With Obel grade 1 lameness, the horse constantly shifts its weight from one leg to the other. Lameness is not noticed at a walk. But at a trot, the horse's gait is stiff and stilted. Obel grade 2 lameness is characterized by a stiff, stilted gait at both a walk and a trot. A front foot may be lifted of the ground without difficulty. With Obel grade 3 lameness, the horse exhibits a markedly stiff, stilted gait; is reluctant to move; and resists attempts to lift a front foot. When Obel grade 4 lameness is present, the horse refuses to move unless forced and spends much of its time recumbent.

Lameness in the acute stage is due to pain and inflammation from ischemia of the secondary laminae. The severity of the lameness relates to the severity of the damage to the laminae. The acute phase lasts 48 hours or until movement of the distal phalanx occurs10.

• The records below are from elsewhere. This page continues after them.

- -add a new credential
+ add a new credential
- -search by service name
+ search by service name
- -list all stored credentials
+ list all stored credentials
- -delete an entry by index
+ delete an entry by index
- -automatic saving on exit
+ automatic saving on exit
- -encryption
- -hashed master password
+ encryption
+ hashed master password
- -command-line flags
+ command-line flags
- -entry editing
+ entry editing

Therapy (medication and foot care) during the acute phase is directed toward relieving pain and preventing rotation of the distal phalanx.

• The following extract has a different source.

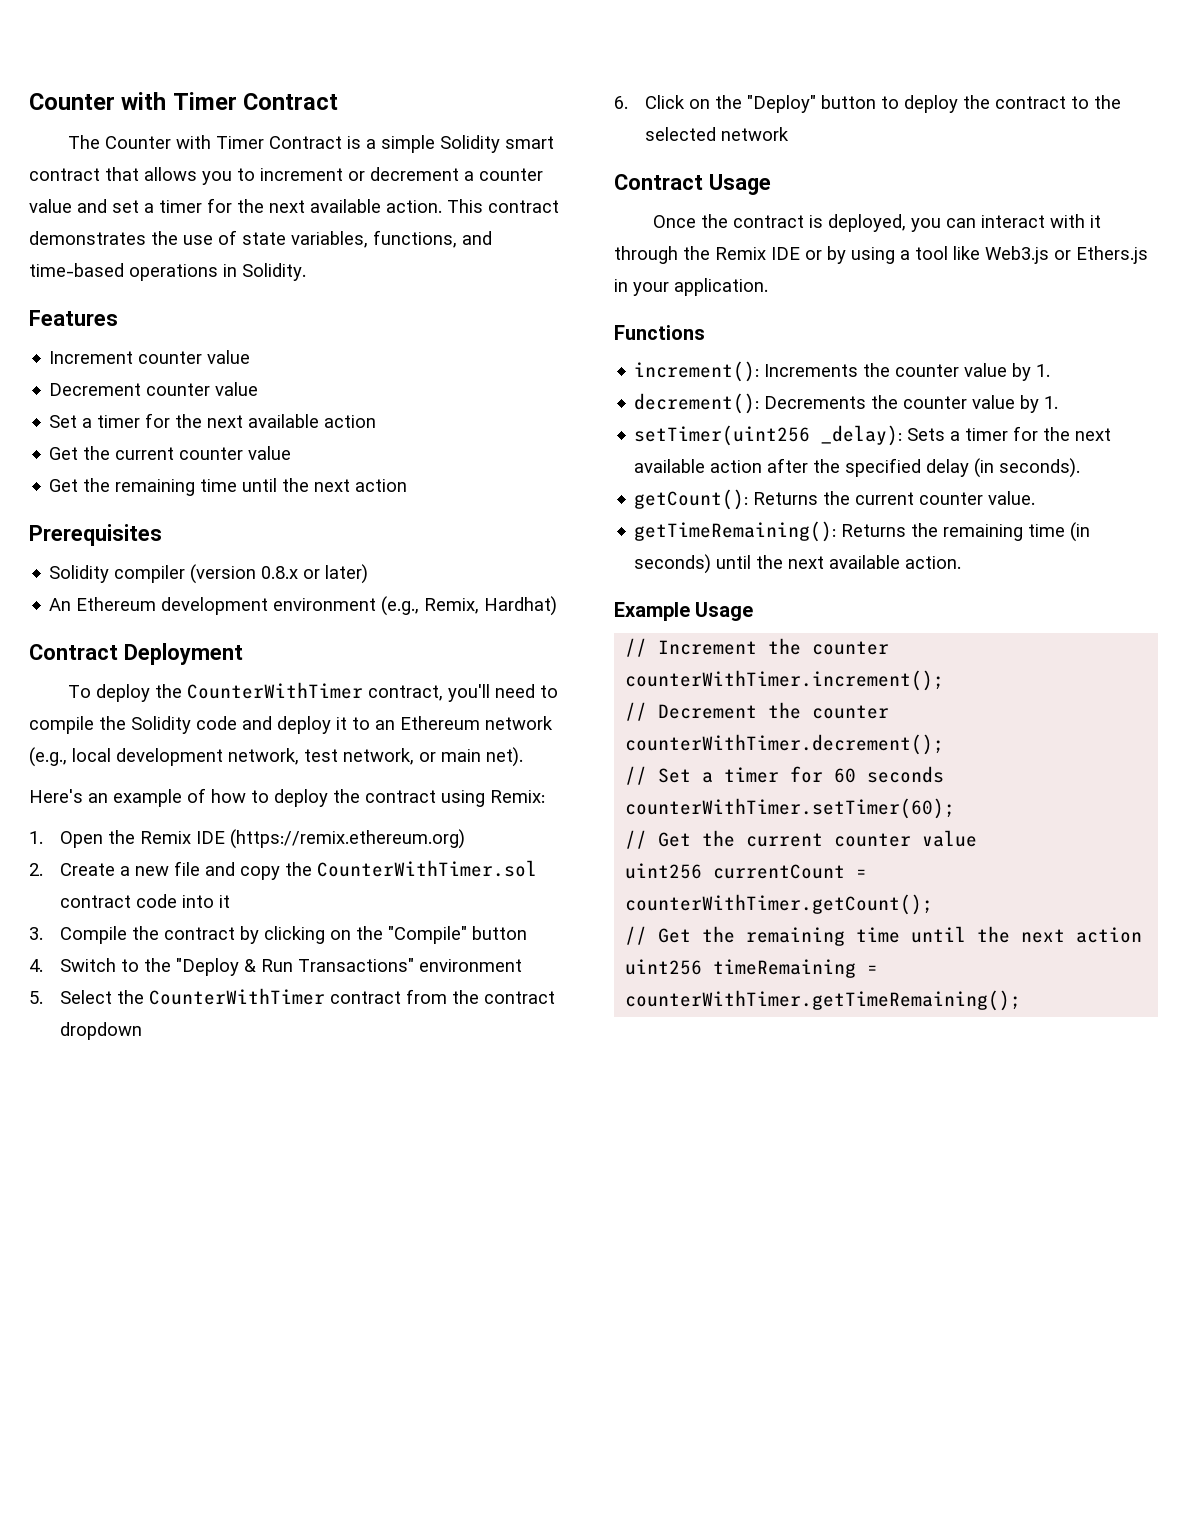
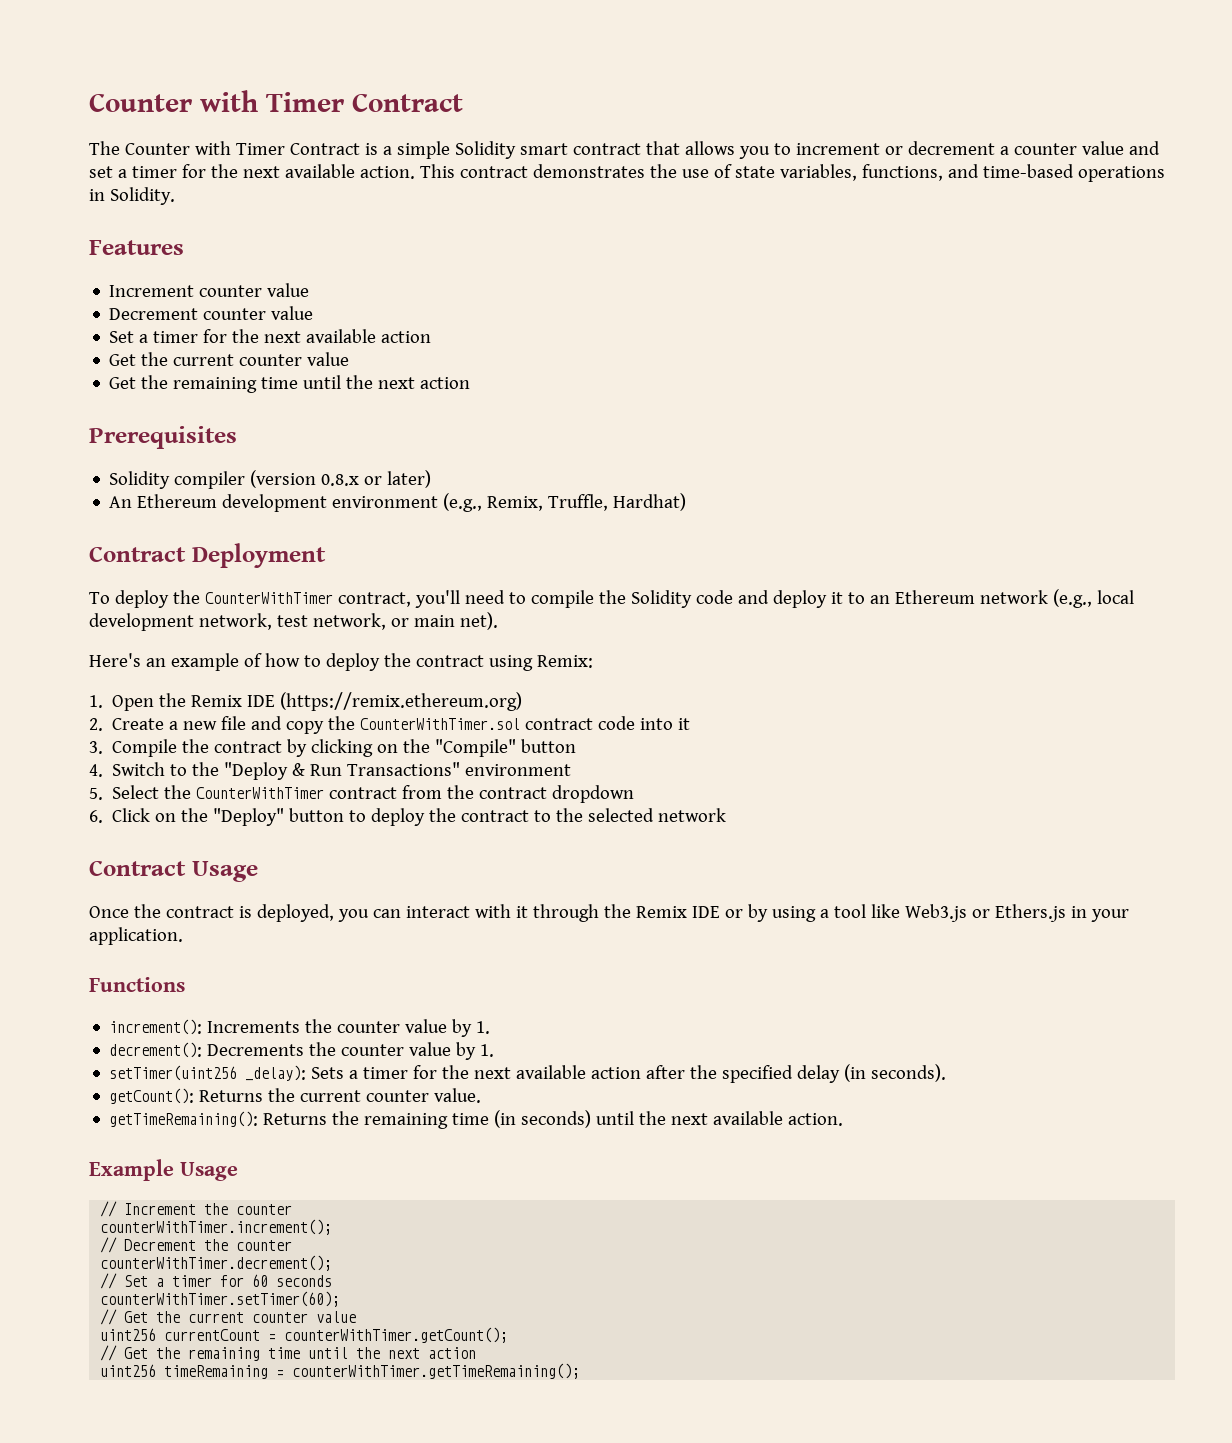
- An Ethereum development environment (e.g., Remix, Hardhat)
+ An Ethereum development environment (e.g., Remix, Truffle, Hardhat)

Drug therapy Since systemic hypertension and peripheral vasoconstriction are coincident with the pain, it is important to begin or continue vasodilator therapy in the acute phase. In addition, anti-inflammatory therapy is important in decreasing laminar edema, easing pain, and therefore indirectly aids circulation. Nonsteroidal anti-inflammatory drugs (NSAIDs) are the most effective drugs for treatment of acute laminitis. Phenylbutazone and flunixin meglumine are most commonly used.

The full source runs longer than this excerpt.